Nvidia Corp’s first artificial intelligence (AI) research and development center in Asia, which is being built in Taiwan, is 40 percent complete, Department of Industrial Technology (DOIT) Director-General Chiou Chyou-huey (邱求慧) said.
The five-year project, which was started last year, seeks to hire 1,000 employees, build a supercomputer, named "Taipei-1," and work with Taiwan’s industry and research institutions to develop AI technologies and products, according to the Ministry of Economic Affairs.
Chiou told CNA that as the project enters its second year, up to 400 R&D-related employees have been employed.
Photo: EPA-EFE
On the hardware side, the installment of "Taipei-1" was completed at the end of last year, he said.
Asked about the supercomputer, Chiou said it consists of 64 Nvidia DGX H100, with each DGX H100 composing eight H100 graphic processing units (GPUs).
A GPU is a computer chip that has overtaken the traditional central processing unit (CPU) to become the most important computing technology in the AI era.
As of last year, H100 GPU was considered Nvidia’s most advanced — and the world’s most powerful GPU — powering Meta Platforms Inc and ChatGPT-maker OpenAI for generative AI training and inference.
The supercomputer also has 32 OVX computing systems, which are designed to build 3D virtual worlds and immersive digital twin simulations that have wide applications such as product development for manufacturing or better personalized care in healthcare.
As per the agreement with the ministry, a quarter of Taipei-1’s computing power will be provided to Taiwanese companies and research institutions to use for free for six weeks from July this year to February 2027 upon application, Chiou said.
He said the application, which closes at the end of this month, is open to all kinds of institutions, companies and start-ups for non-commercial use.
The supercomputer is situated in Kaohsiung, he added.
Meanwhile, Chiou denied a local report claiming a "second" R&D center is to be built.
"Nvidia’s R&D center is not one single building, so there is no question of a ’second’ one, as the company’s R&D projects are placed around the country," Chiou said.

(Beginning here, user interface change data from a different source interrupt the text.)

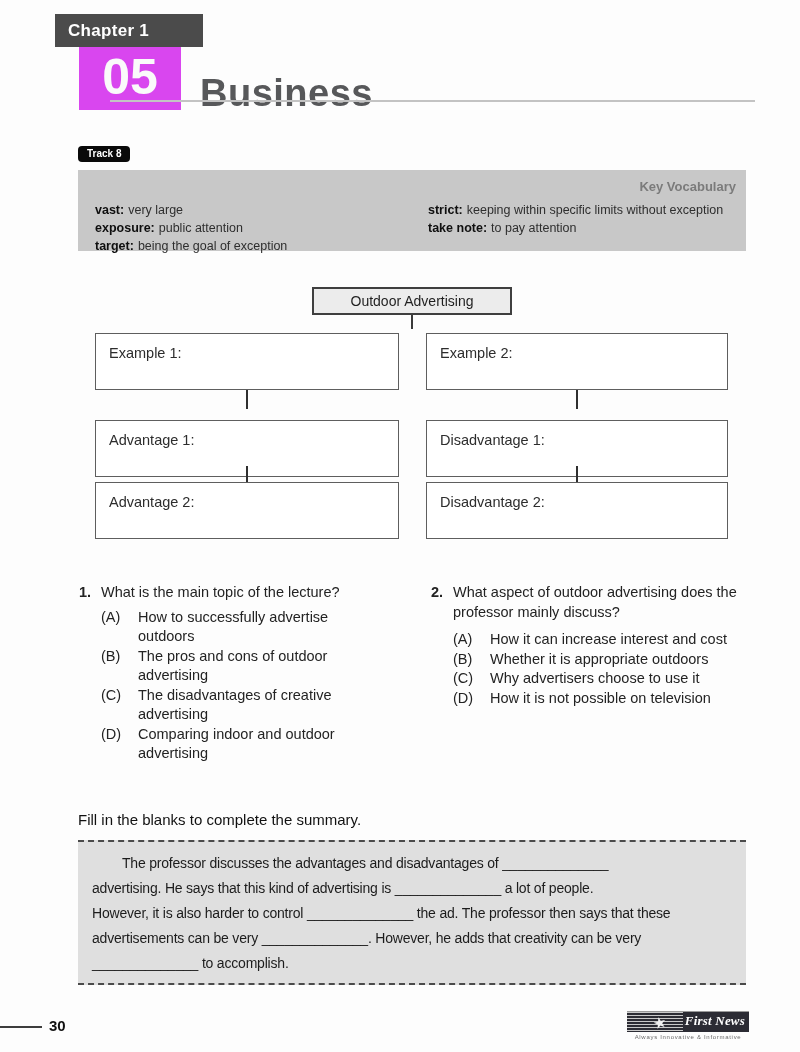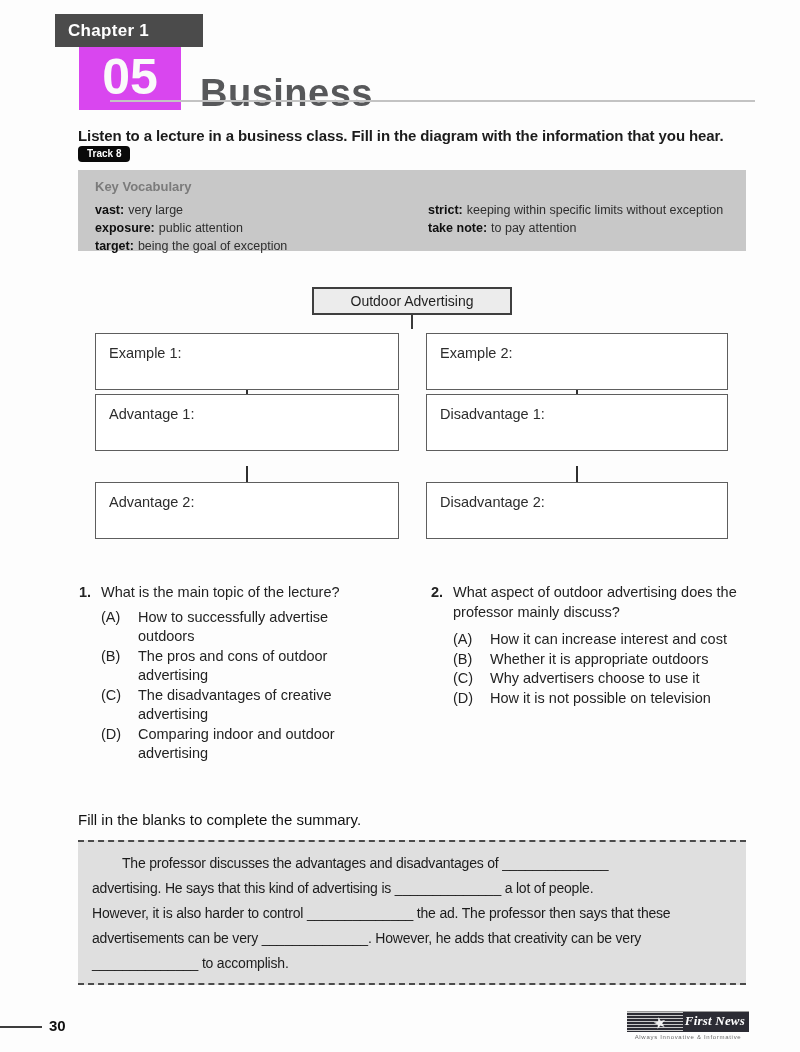"Listen to a lecture in" div.abs { html: <div>Listen to a lecture in a business class. Fill in the diagram with the information that you hear.</div> -> none }
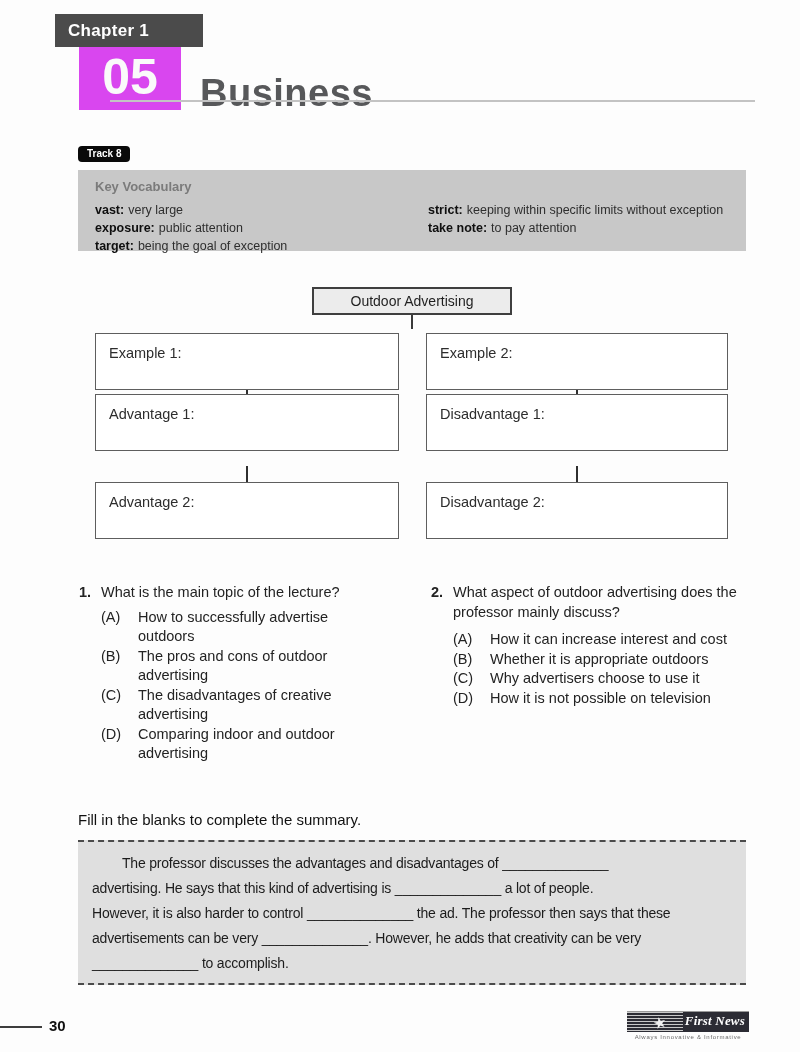"Key Vocabulary" .vocab-title { text-align: none -> right }
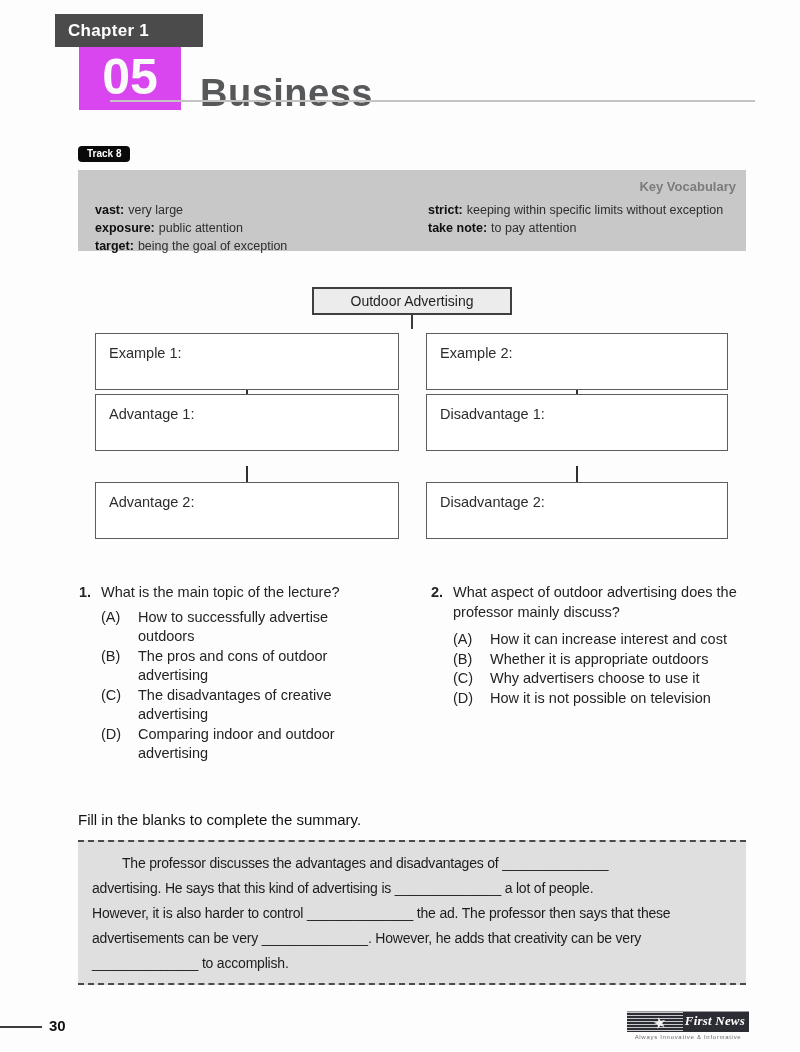"Advantage 1:" .r2 { top: 394px -> 420px }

According to the department’s Web site, Nvidia’s AI R&D center project was approved in December 2021, with the ministry providing a subsidy of NT$6.7 billion (US$206.7 million) and the company investing NT$17.6 billion.
Nvidia setting up its first AI R&D center in Asia in Taiwan is part of the government’s "Supreme A+ Program" — initiated in 2020 — to attract global pioneers in innovation to invest in state-of-the-art technologies in semiconductors, communications and AI in Taiwan.
US company Micron Technology Inc was granted a subsidy of NT$4.7 billion in 2021 under the same program for a project that focuses on developing advanced memory technologies.